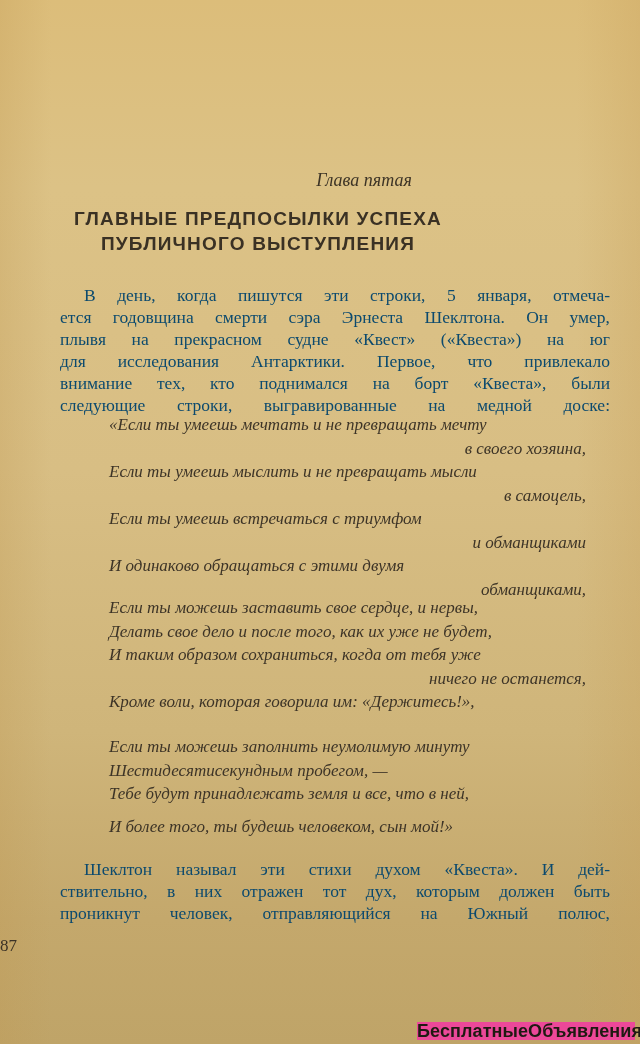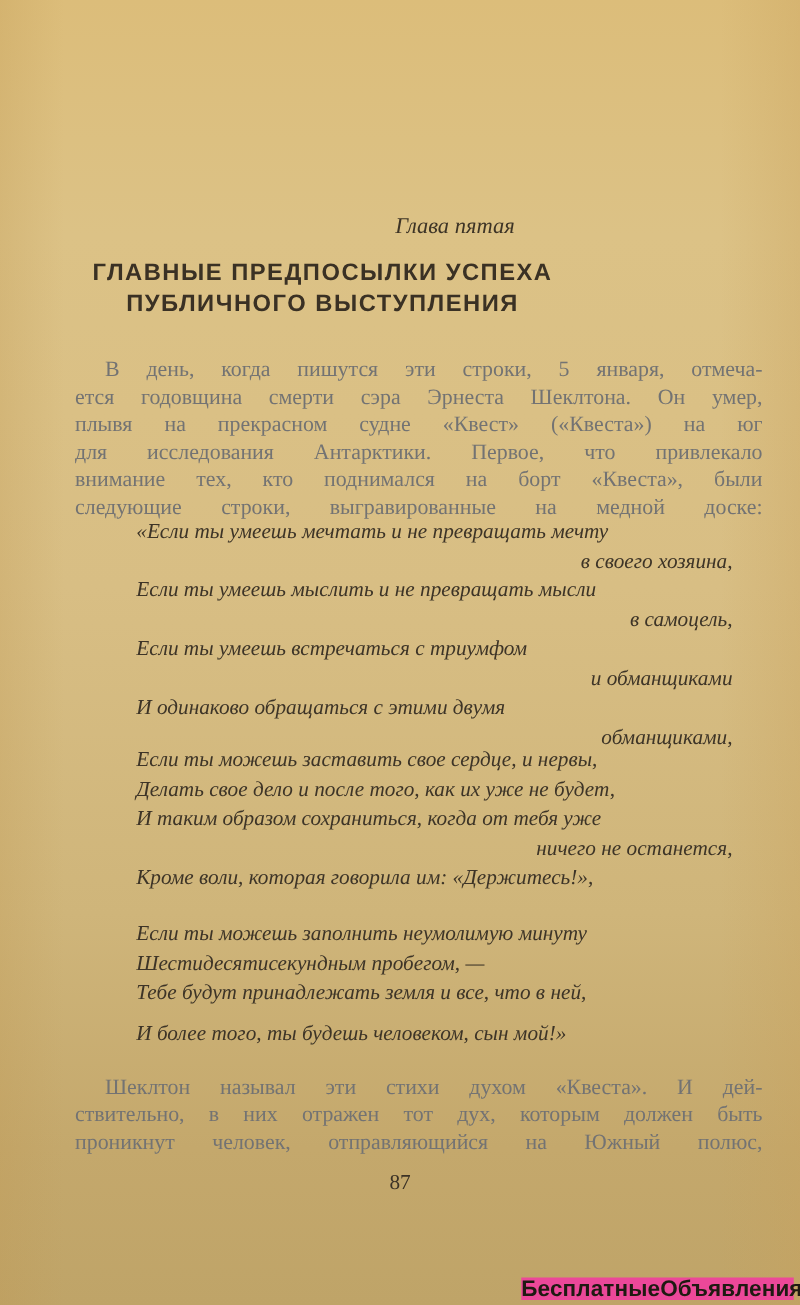--- a/index.html
+++ b/index.html
@@ -54,7 +54,7 @@
       font-family: "Liberation Serif", serif;
       font-size: 17.5px;
       line-height: 22px;
-      color: #737373;
+      color: #0c4a6e;
     }
     .prose .line {
       display: block;

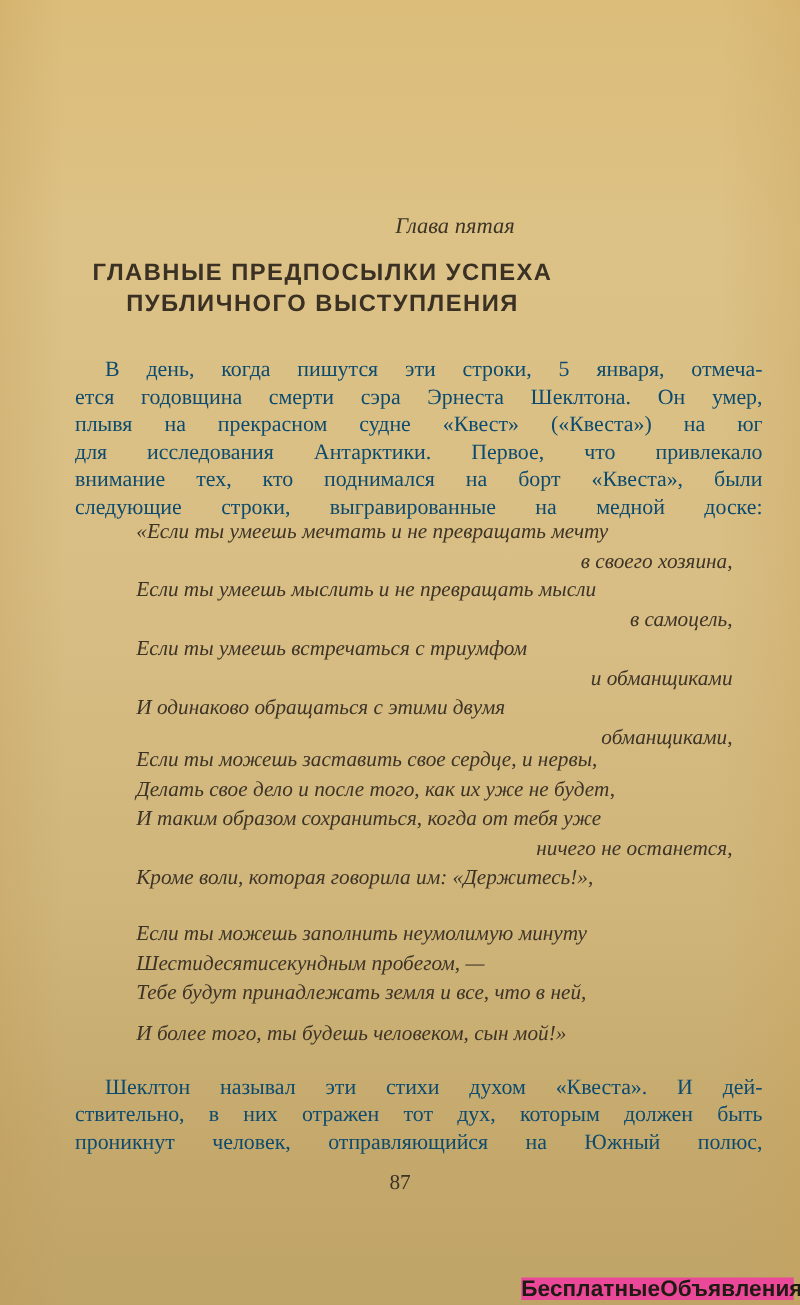--- a/index.html
+++ b/index.html
@@ -94,7 +94,7 @@
       top: 936px;
       left: 0;
       width: 640px;
-      text-align: center;
+      text-align: left;
       font-family: "Liberation Serif", serif;
       font-size: 17px;
       color: #3b3226;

··········

• _PROBLEM TO SOLVE_: Return each record as written, minus its images.

• _EXERCISE RESPONSE_:
--- a/index.html
+++ b/index.html
@@ -54,7 +54,7 @@
       font-family: "Liberation Serif", serif;
       font-size: 17.5px;
       line-height: 22px;
-      color: #737373;
+      color: #0c4a6e;
     }
     .prose .line {
       display: block;

--- a/index.html
+++ b/index.html
@@ -94,7 +94,7 @@
       top: 936px;
       left: 0;
       width: 640px;
-      text-align: center;
+      text-align: left;
       font-family: "Liberation Serif", serif;
       font-size: 17px;
       color: #3b3226;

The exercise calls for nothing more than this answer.